Kids love the dollar store. I know, I know — everything’s made in foreign countries by underpaid workers. But seriously, if you are spending more than $3 for a kid’s birthday party gift, you need to visit a dollar store. The kids I know are fascinated by dollar store stuff until age 6 or 7. The parents may turn up their noses, but what kid wouldn’t love growing giant lizards or sharks (600% growth — just soak ‘em in water!), red-white-and-blue glow necklaces, or a hundred fuzzy animal stickers?
Agree that gifts are only for the kids. Not having kids myself, I wouldn’t vote for this option, but I know many families like it. I think a better choice if you’re going to do this is to have adults buy small gifts for the kids ($5-10), and let kids make homemade gifts for the adults. I think this gets kids to think about giving as well as receiving.
Use homemade gifts. I’m a big fan for using the homemade gift for most every occasion.
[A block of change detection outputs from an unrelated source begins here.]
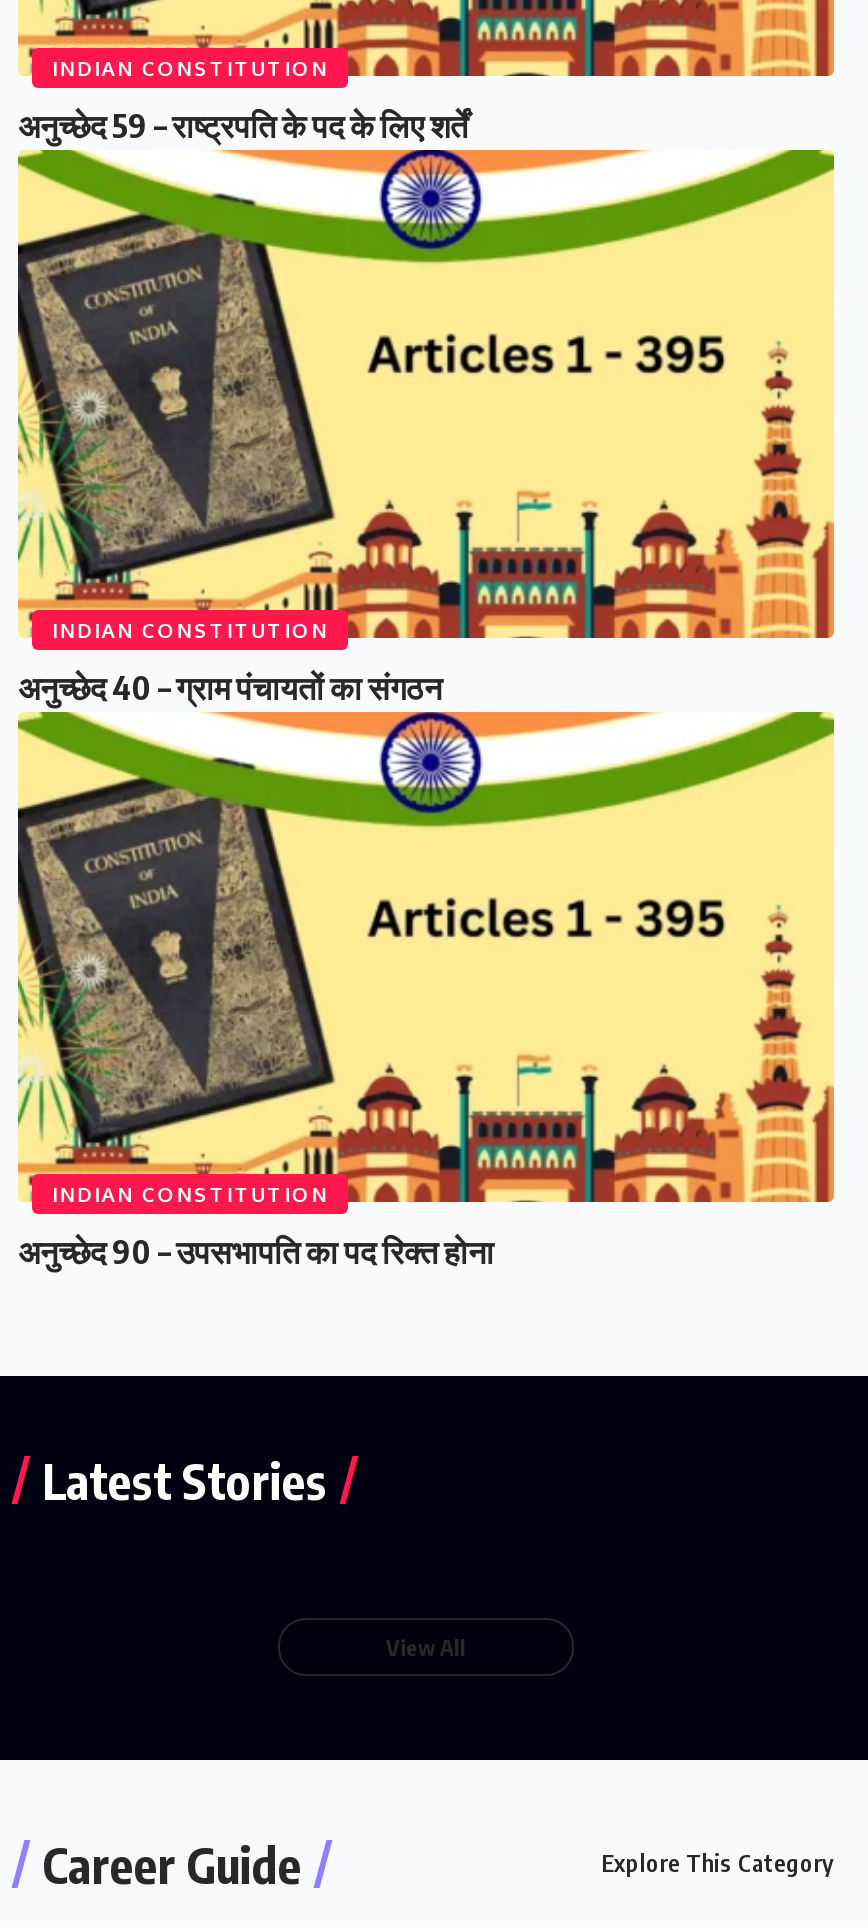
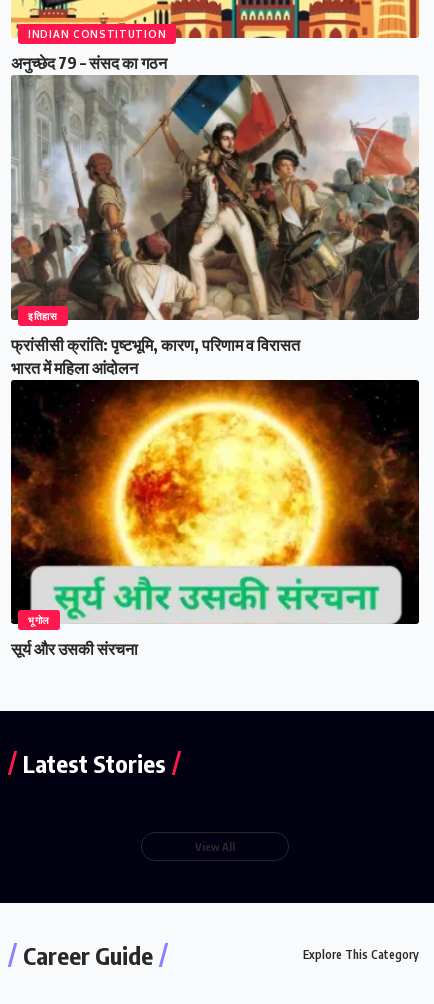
- अनुच्छेद 59 – राष्ट्रपति के पद के लिए शर्तें
+ अनुच्छेद 79 – संसद का गठन

- [image]
- INDIAN CONSTITUTION
+ [image]
+ इतिहास

- अनुच्छेद 40 – ग्राम पंचायतों का संगठन
+ फ्रांसीसी क्रांति: पृष्टभूमि, कारण, परिणाम व विरासत
+ भारत में महिला आंदोलन

- [image]
- INDIAN CONSTITUTION
+ [image]
+ भूगोल

- अनुच्छेद 90 – उपसभापति का पद रिक्त होना
+ सूर्य और उसकी संरचना
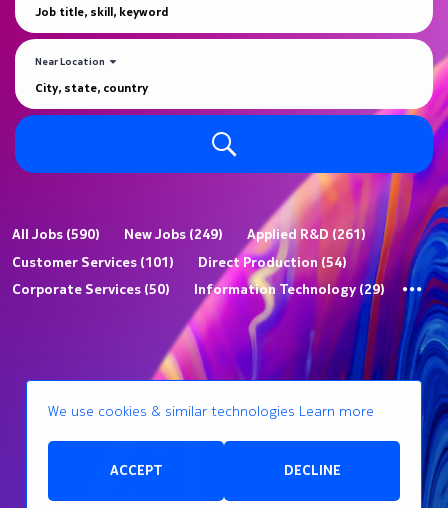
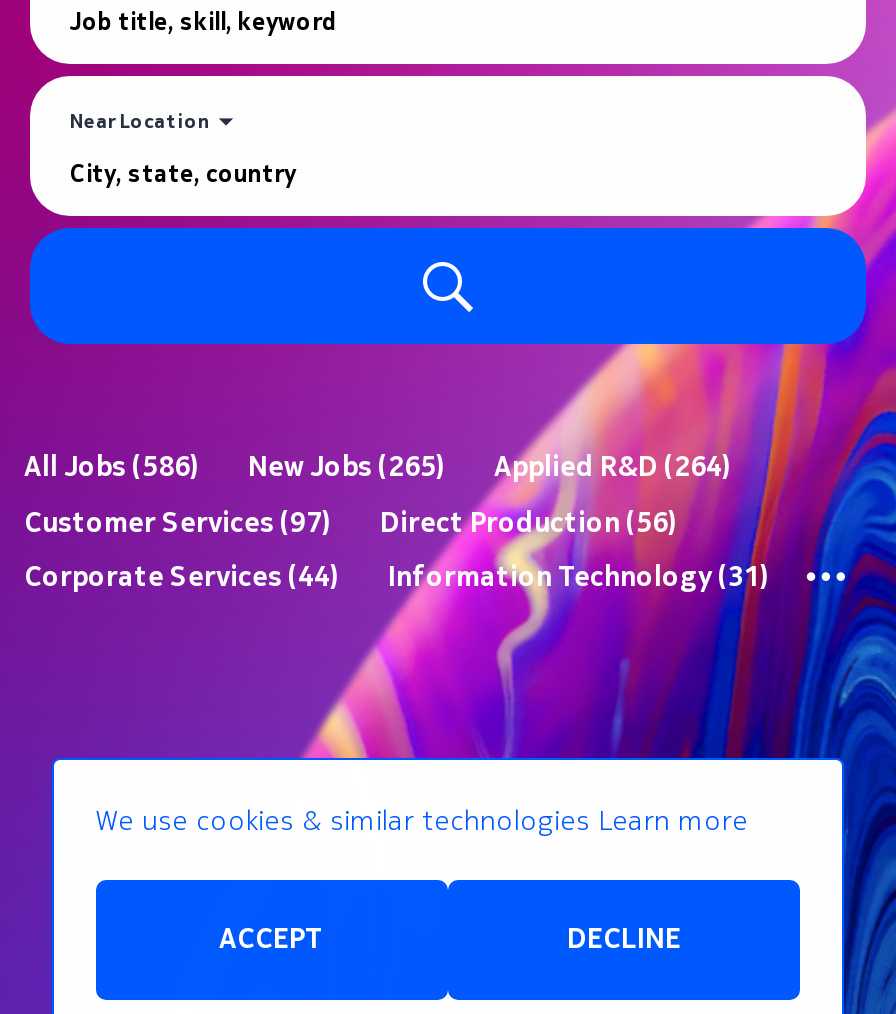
- All Jobs (590)
+ All Jobs (586)

- New Jobs (249)
+ New Jobs (265)

- Applied R&D (261)
+ Applied R&D (264)

- Customer Services (101)
+ Customer Services (97)

- Direct Production (54)
+ Direct Production (56)

- Corporate Services (50)
+ Corporate Services (44)

- Information Technology (29)
+ Information Technology (31)
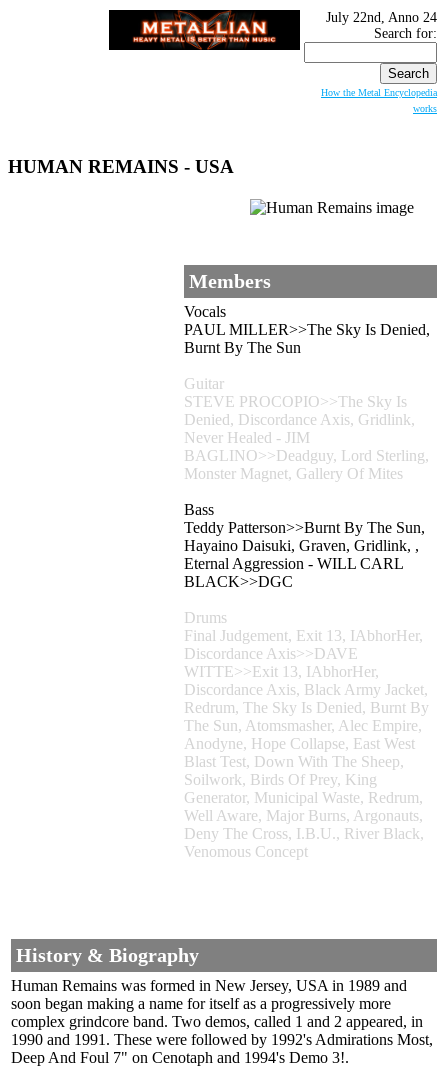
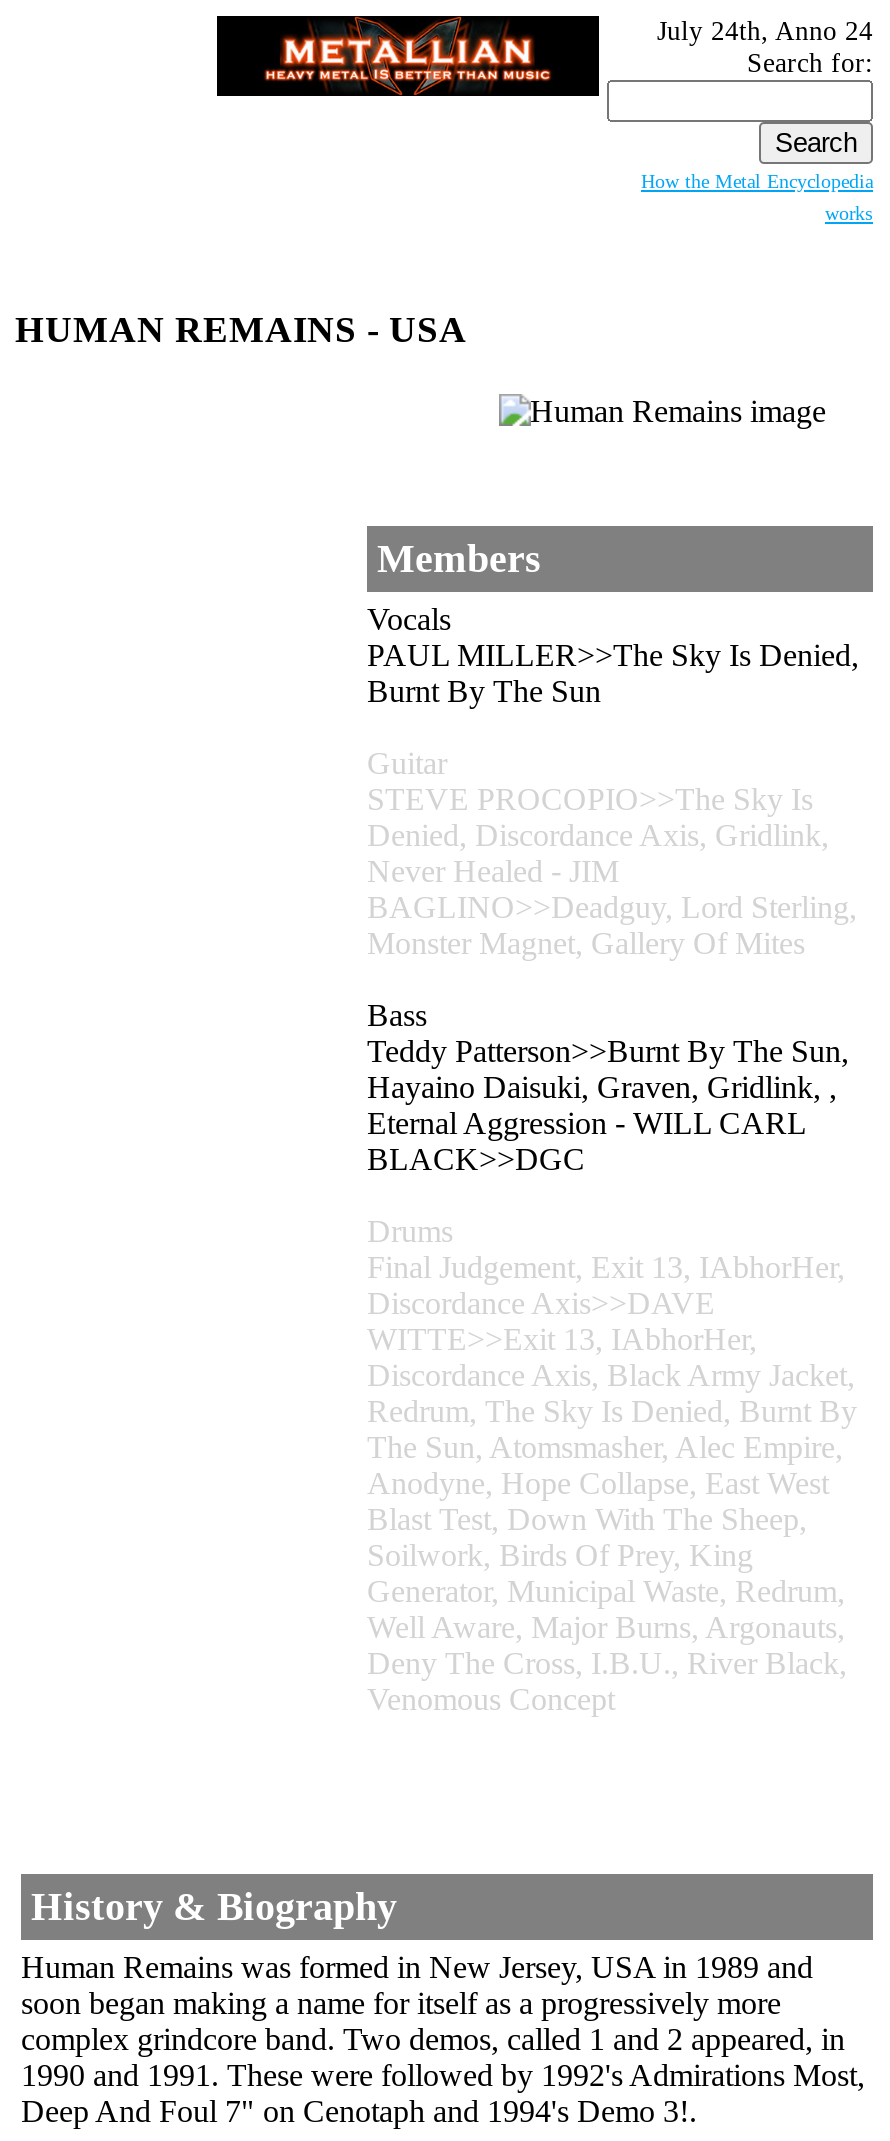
- July 22nd, Anno 24
+ July 24th, Anno 24
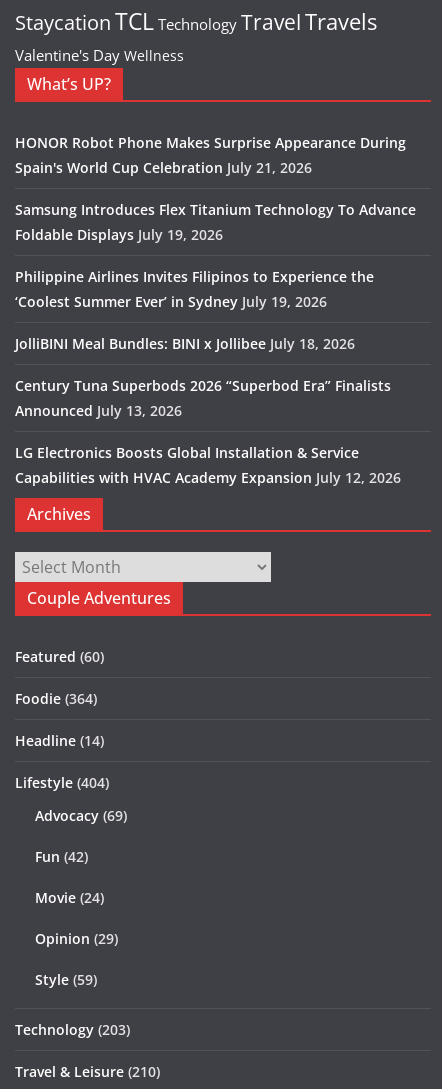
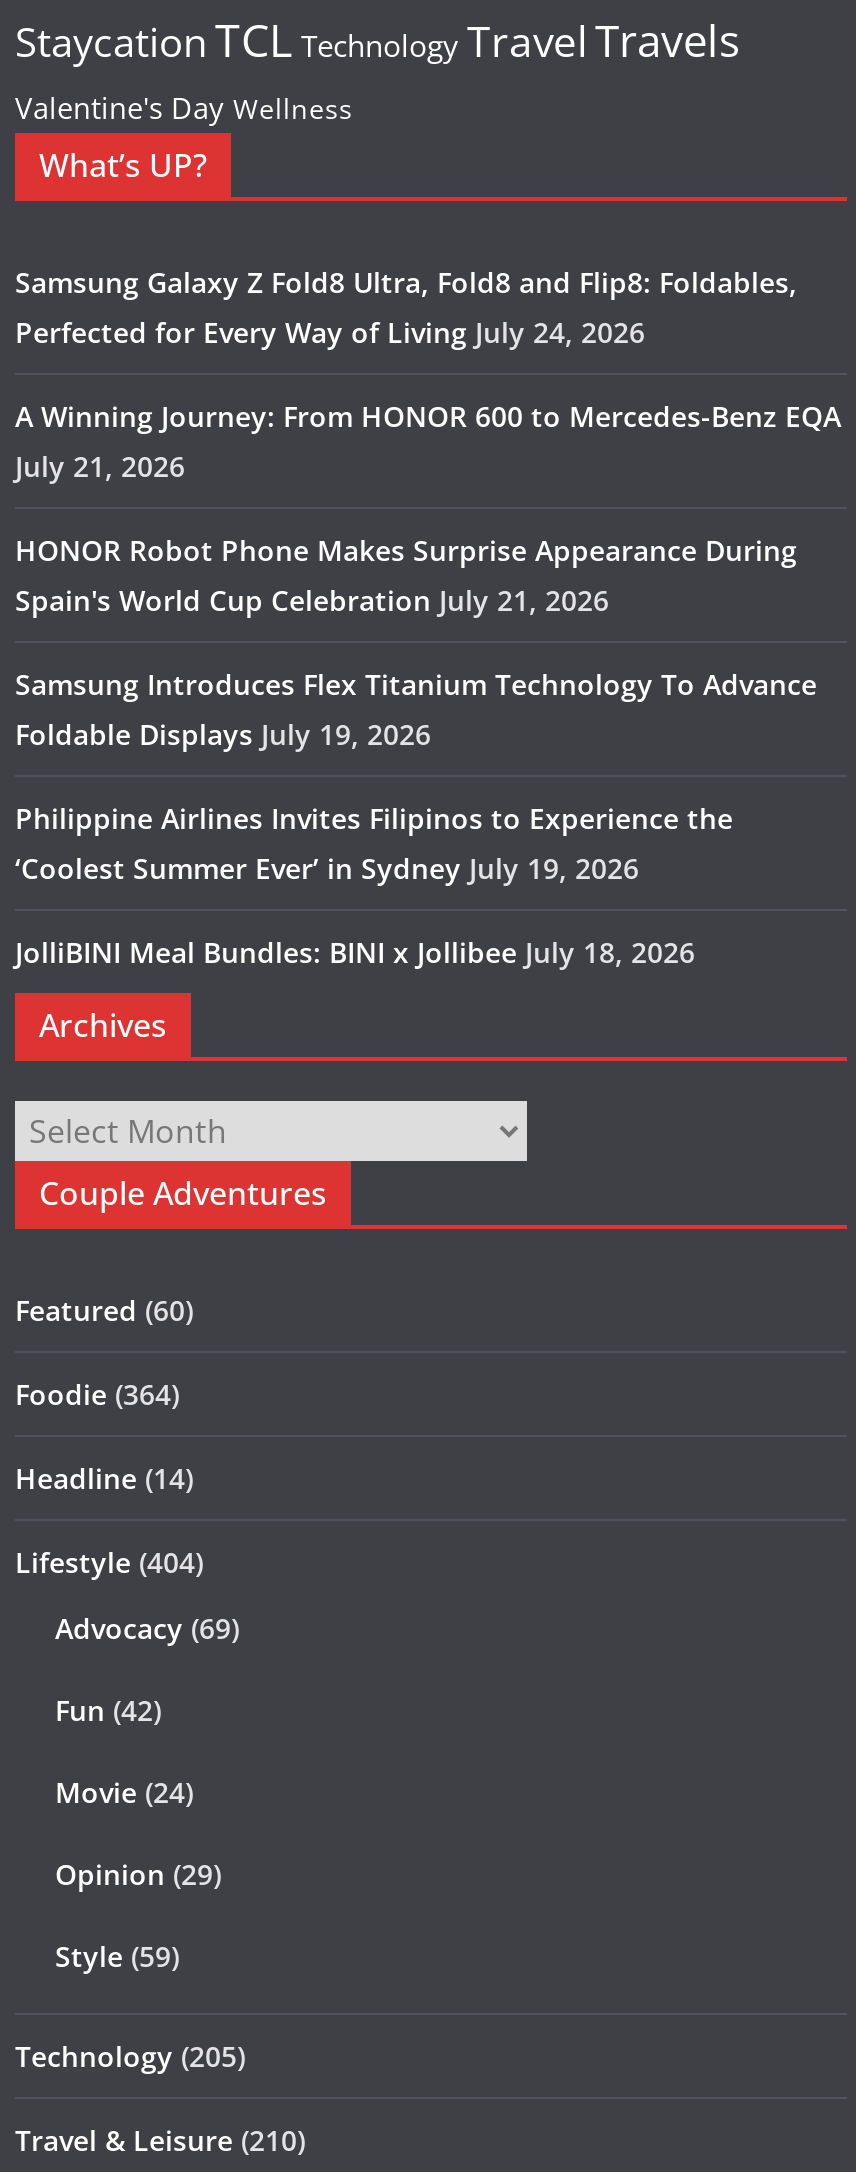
+ Samsung Galaxy Z Fold8 Ultra, Fold8 and Flip8: Foldables,
+ Perfected for Every Way of Living July 24, 2026
+ A Winning Journey: From HONOR 600 to Mercedes-Benz EQA
+ July 21, 2026

moved down: HONOR Robot Phone Makes Surprise Appearance During | Spain's World Cup Celebration July 21, 2026 | Samsung Introduces Flex Titanium Technology To Advance | Foldable Displays July 19, 2026 | Philippine Airlines Invites Filipinos to Experience the | ‘Coolest Summer Ever’ in Sydney July 19, 2026 | JolliBINI Meal Bundles: BINI x Jollibee July 18, 2026

- Century Tuna Superbods 2026 “Superbod Era” Finalists
- Announced July 13, 2026
- LG Electronics Boosts Global Installation & Service
- Capabilities with HVAC Academy Expansion July 12, 2026

- Technology (203)
+ Technology (205)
Special birthdays get a bouquet of garden flowers in a mason jar. Or, I take the time to write a sincere note in a beautiful card. If someone’s a fan of sweets, I’ll whip up a batch of cookies. If the season’s right, I might present them with fresh berries or a holly and cedar swag. The cost for all these gifts is minimal, but the gesture is still meaningful.
Mass produce. Last year, English Major offered a great tip about gift-giving ideas. You can save lots of dough by the assembly line approach. Pick a gift that will be appropriate for your list of recipients and buy craft items, ingredients, or components in bulk. Before you start, figure out how many gifts you’ll need and the cost per assembled gift. Check the figures against your budget. To maximize this idea, choose an idea that still allows for some personalization, say in the color or style of gift.
Just speak up. At my workplace, the envelope is constantly being passed for one event or another. The loss of a parent, a new baby, a retirement, etc. The flowers or gifts purchased with the collected cash may very well be much appreciated. But if your budget prevents you from chipping in, instead write a heartfelt note or tell the person face-to-face. A verbal expression of sympathy or support may be just what they need.
Shrug it off. Unfortunately, some people are all about the goods. If the people in your life aren’t going to appreciate or adjust to your frugal mindset, you have a choice to make. Keep spending to keep up with the Joneses, or go your own way and hold your head high. Find ways to show you care that don’t just involve handing over your debit card. Give when you can; give what you want to.
The side benefit of implementing any of these ideas is that it moves the whole concept of giving gifts back to thoughtfulness, effort, and individual creativity, rather than the focus on prices and packaging. Think of it as one small chink in the great wall of marketing and consumerism!
These are just some thoughts on the topic to get the discussion rolling. I’m sure there are scores of creative solutions out there.